Showing posts with label eco horror. Show all posts
Showing posts with label eco horror. Show all posts

Sunday, January 16, 2011

Day of the Nielsen


If we continue to damage the ozone layer, the following will happen:

That’s right. Leslie Nielson will shirtlessly hug a bear and rats will be thrown at your face.
In other words, rev up your camping gear kiddos! It’s time to experience Day of the Animals.
Quick Plot: A touristy hike through the mountains gets moving, filled with an assorted group of white people and one Native American. Though the landscape is lovely, the paying customers get a trip that wasn’t on the brochure when some chemical imbalances cause the region’s wildlife to gang up and declare open season on all humans.

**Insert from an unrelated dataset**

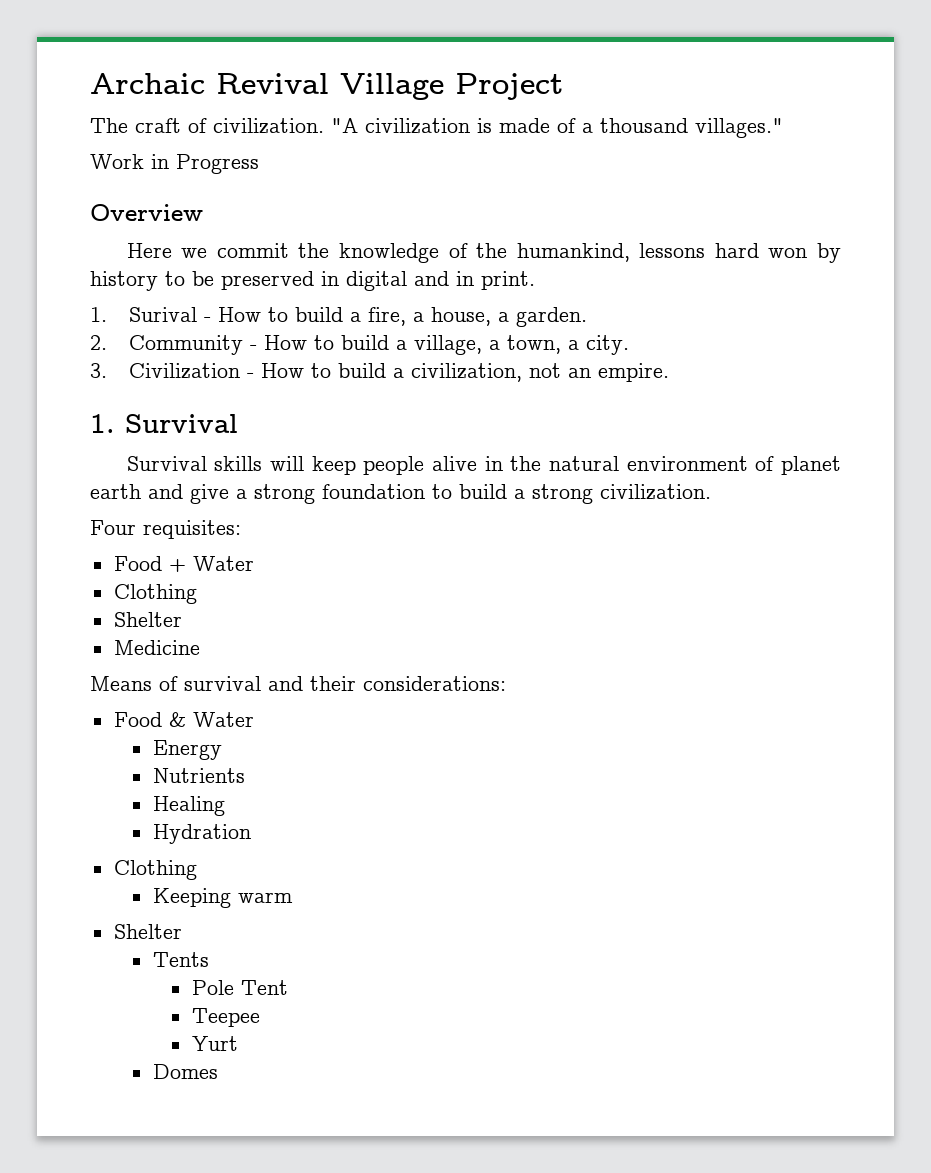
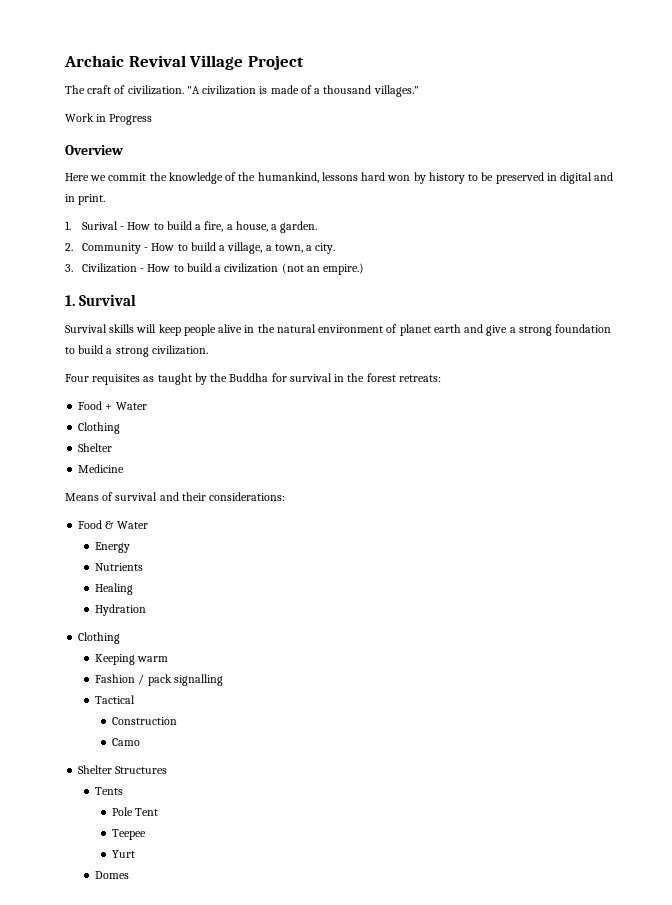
[411,363,670,382] civilization, not an empire. -> [224,263,365,275] civilization (not an empire.)
[143,520,241,539] requisites: -> [92,373,441,385] requisites as taught by the Buddha for survival in the forest retreats:
[113,924,182,939] // Shelter -> [95,674,223,686] [95,695,136,704] [112,717,178,725] [112,738,141,746] [78,765,168,774] // Fashion / pack signalling // Tactical // Construction // Camo // Shelter Structures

Boy do I love animalsploitation. Socially relevant AND adorable. Day of the Animals takes a cue from Frogs and knows that a good killer wilderness film is a diverse killer wilderness film, and thusly do we get a nice assortment of killer rodents, mountain lions, wolves, dogs, rats, and birds...so very many birds.

But really, let’s address the main reason Day of the Animals still gets talked about in film and teenage girl circles: shirtless Leslie Nielsen wrestles a bear. He also attempts rape and acts like the most raging “hate this guy” character I may have ever seen onscreen, but because it’s Frank Drebin, that is completely okay. Watching him insult and literally throw annoying children down mountains is a plus, plain and simple.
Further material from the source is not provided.